By Elvia Malagon , Chicago Tribune CHICAGO Virvey Wilson woke up Sunday morning and thought it was strangely quiet in her West Side home. Sh...
By Elvia Malagon, Chicago Tribune
CHICAGO
Virvey Wilson woke up Sunday morning and thought it was strangely quiet in her West Side home.
She typically woke up to her 16-year-old grandson, who she's raised since his mother died, making noise in the kitchen as he put together a bowl of cereal. She got up and checked his bedroom.
"He's gone," Wilson said. "He's really gone."
Her grandson Jaheim Wilson was shot to death Saturday less than half a mile from their Austin neighborhood home. She tried to see her grandson Saturday at the crime scene and later at West Suburban Medical Center, but officials turned her away at both locations, she said. She'll be able to see the teen's body Monday when she goes to the Cook County morgue to formally identify him.

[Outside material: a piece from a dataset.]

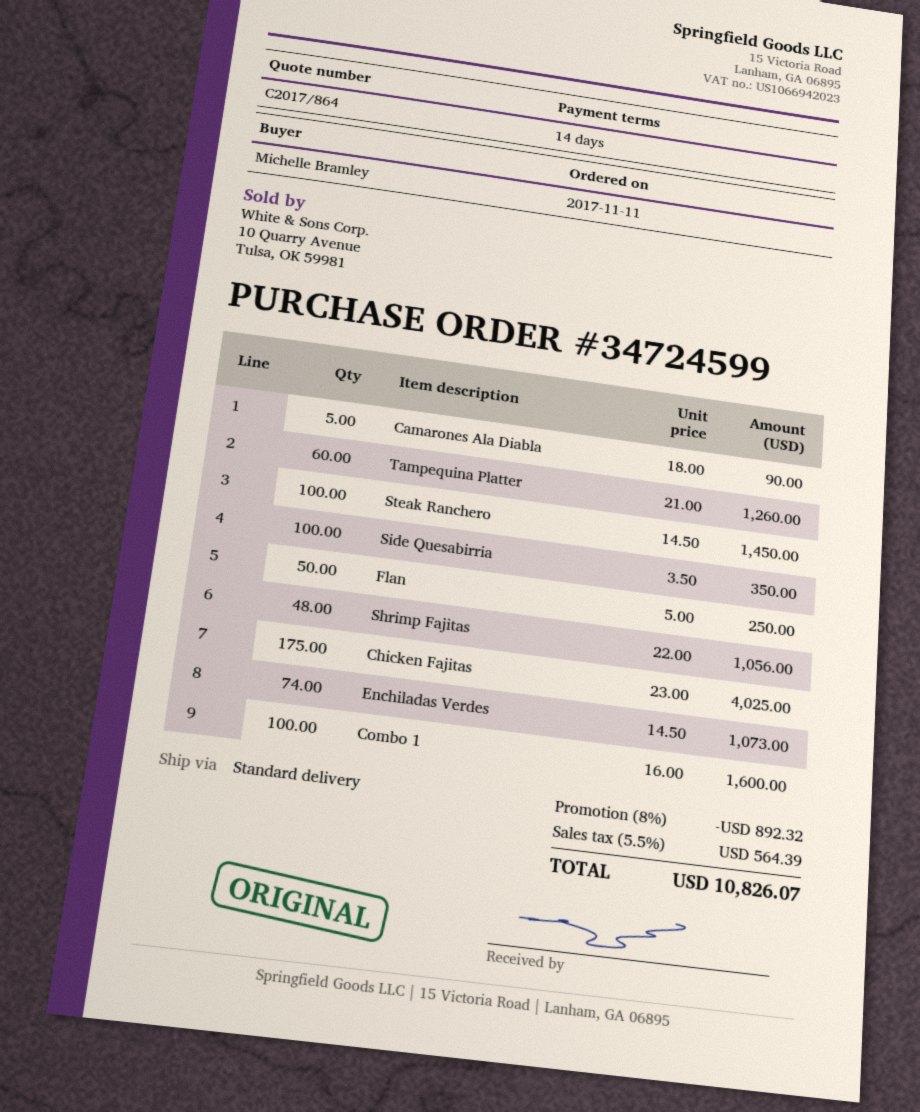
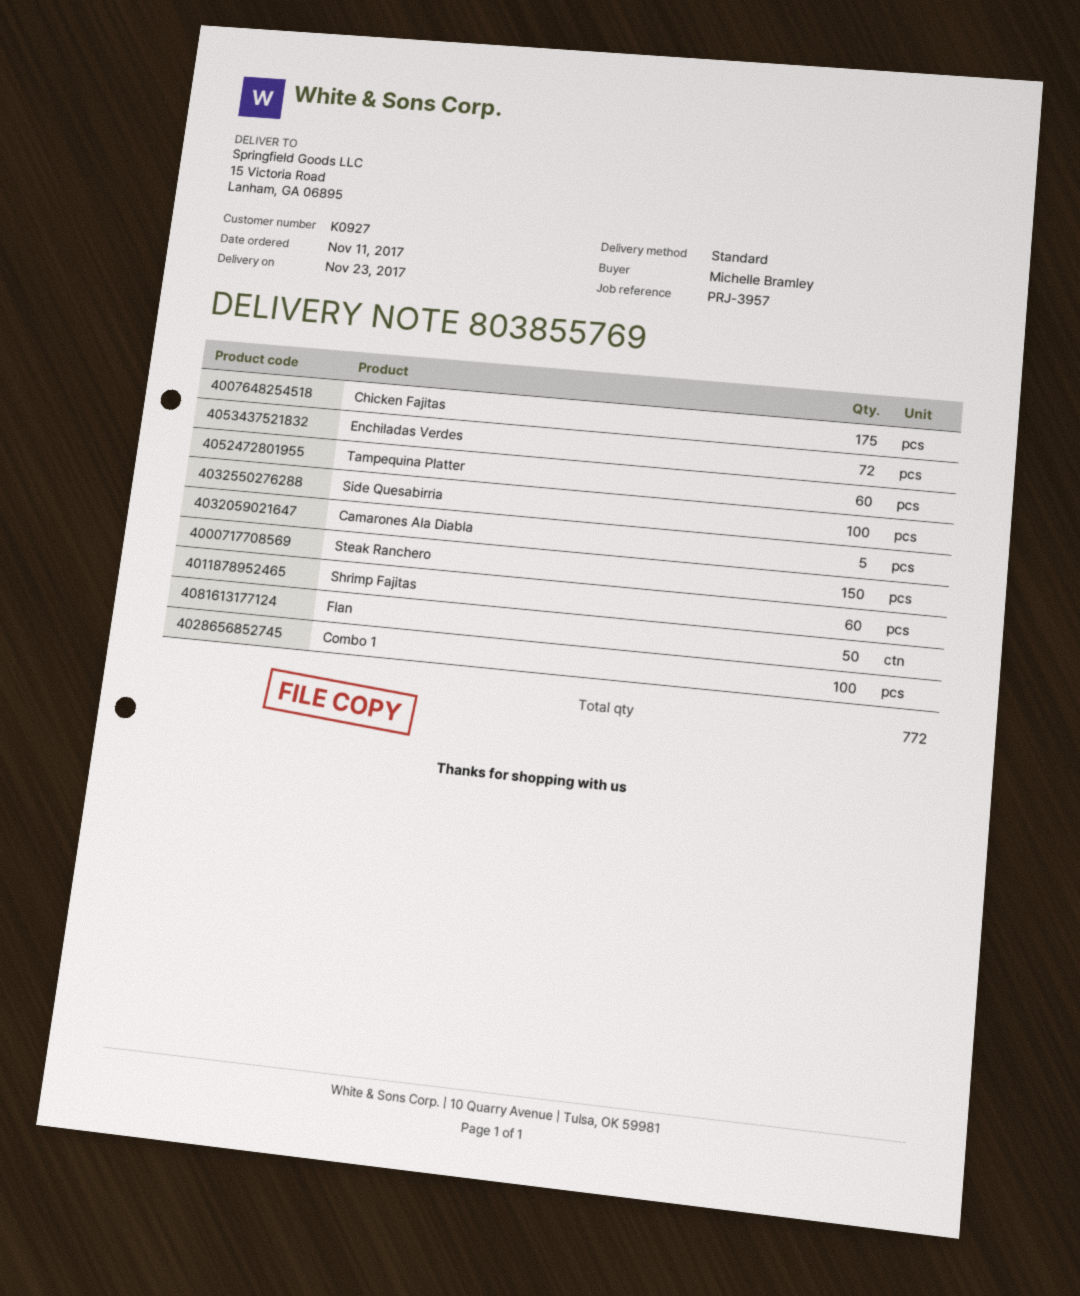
Steak Ranchero: 100 -> 150
Shrimp Fajitas: 48 -> 60
Enchiladas Verdes: 74 -> 72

"I felt so hurt," Wilson said. "They said I couldn't see him. I didn't care how he looked, I wanted to see my child."
The shooting happened about 5:05 p.m. Saturday as Jaheim Wilson walked with a 13-year-old boy in an alley in the 5100 block of West Huron Street, Chicago police said. Someone opened fire at them, hitting Jaheim Wilson in the hand, leg and head. The 13-year-old boy was shot in the leg and was taken to Loyola University Medical Center, where his condition was stabilized, police said. No arrests had been made in the case as of Sunday, according to Chicago police.
Wilson had last seen Jaheim Wilson about an hour before the shooting. She was told by police that her grandson and the boy, possibly with other friends, were walking from a friend's house to a nearby convenience store when the shooting happened.
He was the youngest of six siblings that Wilson and her husband have been raising ever since her daughter, Latina Wilson, died about eight years ago, she said.
Wilson said her grandson made her laugh and would help when she cooked, though his favorite thing to eat was a peanut butter and jelly sandwich. She would find jelly stains on her kitchen counter and know he had eaten another sandwich.
"He would keep you laughing," she said. "That's one thing I'll miss."
His favorite basketball player was LeBron James, and she would tease him by cheering for the Bulls when they played against James' Cleveland Cavaliers.
Jaheim Wilson was a sophomore at Marshall Metropolitan High School, Wilson said. Officials from the school could not be immediately reached for comment Sunday. Her grandson liked playing sports, but he didn't know what he wanted to do after high school.
"I told him just finish school and be somebody," she said.
But Wilson lamented that her grandson didn't even get a chance to do that.
"Turn yourself in," Wilson said, addressing whoever shot her grandson. "You never know, they might be the next victim. Turn yourself in - you took a young man's life for nothing."